One of the first Hawaii restaurants to implement a kitchen service charge has discontinued the practice in response to customer complaints.
Some restaurants started adding the fee to food bills as a way to compensate nontipped staff, following a recent ruling by the 9th Circuit Court of Appeals that bans servers from sharing tips with kitchen staff — a practice known as tip pooling. The ruling, which took effect in March, means servers keep all their tips, effectively reducing the pay of kitchen staffers who used to share tips.
Gyotaku Japanese Restaurants added a 4 percent kitchen service charge on checks starting June 1 to make up for the kitchen staff’s lost tips but stopped the practice Oct. 8, said co-owner Thomas Jones.

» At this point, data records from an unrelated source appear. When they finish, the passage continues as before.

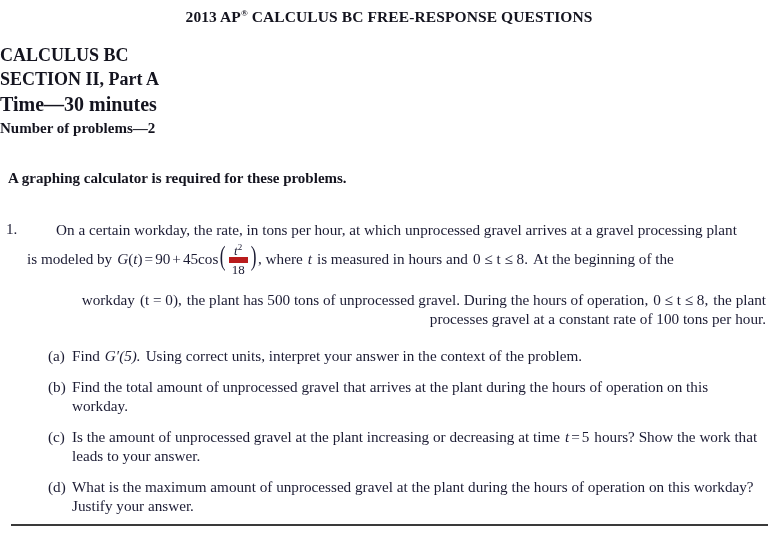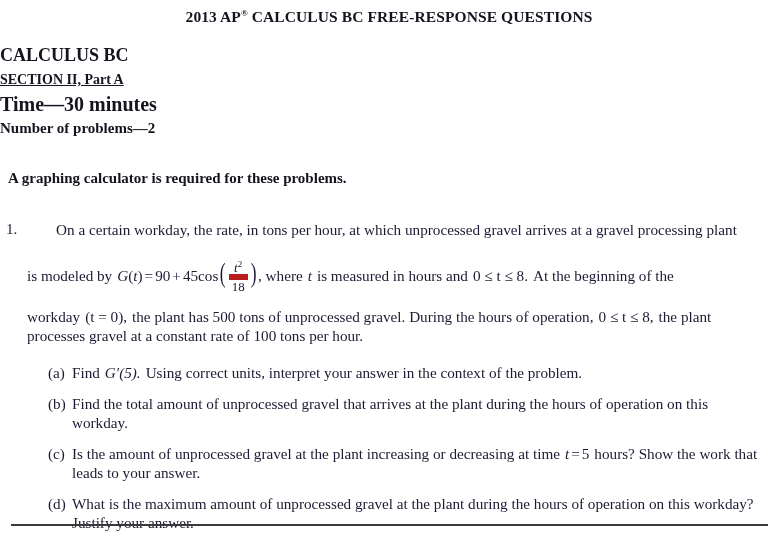--- a/index.html
+++ b/index.html
@@ -46,21 +46,21 @@
   .title-block {
     text-align: left;
     margin-top: 17px;
   }
   .title-block .line {
     font-weight: bold;
     color: #14141f;
     margin: 0;
   }
   .title-block .l1 { font-size: 18px; line-height: 24px; }
-  .title-block .l2 { font-size: 14px; line-height: 25px; text-decoration: underline; }
+  .title-block .l2 { font-size: 18px; line-height: 25px; }
   .title-block .l3 { font-size: 20px; line-height: 24px; }
   .title-block .l4 { font-size: 15px; line-height: 24px; }
 
   .calc-note {
     text-align: left;
     font-weight: bold;
     font-size: 15px;
     color: #14141f;
     margin: 8px;
     padding-top: 22px;
@@ -91,26 +91,27 @@
     margin-right: 0;
   }
 
   .stem-line {
     line-height: 20px;
     text-align: center;
     white-space: nowrap;
   }
   .stem-line-2 {
     line-height: 20px;
-    margin-top: 21px;
+    margin-top: 4px;
     white-space: nowrap;
   }
   .stem-para {
     line-height: 19px;
     margin-top: 13px;
+    text-align: right;
   }
 
   
   .mi { font-style: italic; font-family: "Liberation Serif", "DejaVu Serif", serif; }
   .mn { font-style: normal; }
   .mo { font-style: normal; padding: 0 2px; }
   .math { white-space: nowrap; }
   .medsp  { display: inline-block; width: 5px; }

“It’s actually less expensive to the guests to pay the 4 percent service change on the food than it is for us to raise prices. A price increase would have to be
10 percent or more to be able to provide the same amount of income to cooks,” he said. “Then the bill goes up, and the customer ends up paying more in tips as well. Unfortunately, many of our guests disagreed with the mandatory nature of the kitchen service charge, and they let us know about it. They stopped coming. They told us, ‘We love your food, we love your service but we don’t agree with your service charge. We’re not going to come back unless you change it.’ We lost some of our regular customers — enough for us to want to change it back.”
Jones said he is trying to figure out a way to compensate kitchen staff with the least financial impact on customers.
“We care about our customers … and we’re taking action on their concerns,” he said. “We are going to do the best we can to provide good value to our customers while being able to provide good, competitive wages to our kitchen staff. We are revising our wage scale for the kitchen, and we’re looking at how we can pay our cooks more. Many customers said they prefer menu price increases to a mandatory service charge. The reason we started this whole thing in the first place was to help improve the income of our kitchen staff. When compared to the front-of-house tipped staff, it’s hard for us to pay them those kind of wages.”
Other eateries have not had problems with adding service charges onto the bill.
Russell Ryan, chief financial officer of Hawaiian food restaurant Highway Inn, said, “We couldn’t be more pleased with the way it’s worked out.”
Highway Inn added a
5 percent “kitchen service charge” in recent months but lowered
suggested tips on receipts by that amount
to 10 percent, 13 percent and 15 percent.
“Essentially what we did was say you don’t have to leave the full tip because we already put a third on there because by law we’ve been mandated to do that. For whatever reason our staff and customers seem to understand what’s going on,” he said. “Our servers were already giving a third of their tips to the back of the house. It wasn’t an economic change to our servers. Our servers are explaining it more (to customers), perhaps.”
Chef Peter Merriman added a 2 percent service charge on bills at Merriman’s in Waimea on the Big Island to offset the court ruling and says that has gone over well with customers.
“There’s been very little pushback from the customers,” he said. “Once we explain to them that it’s illegal for the culinary people to share in the tip pool, then they totally understand. Some people even want to give more than
2 percent once they learn about the legalities of the situation.”
Restaurants say they are struggling to bring kitchen staff compensation more in line with servers, who can make up to $35 an hour when tips are added to the minimum wage of $8.50, which is increasing to $9.25 in January.
Restaurant managers are allowed to reduce the minimum wage by 75 cents for workers earning tips, but they argue the so-called “tip credit” is too low. The federal maximum tip credit is $5.12.
“Hawaii has the lowest tip credit (in the nation),” Ryan said. “If Hawaii’s tip credit was at the federal level of $5.12, then we could use that tip credit to increase the salary of our back-of-house staff, and we could avoid having to administer these service charges and tip-sharing systems. It’s a shame that we have to, because there is an easier way if our state would change the tip credit to be in line with the rest of the country.”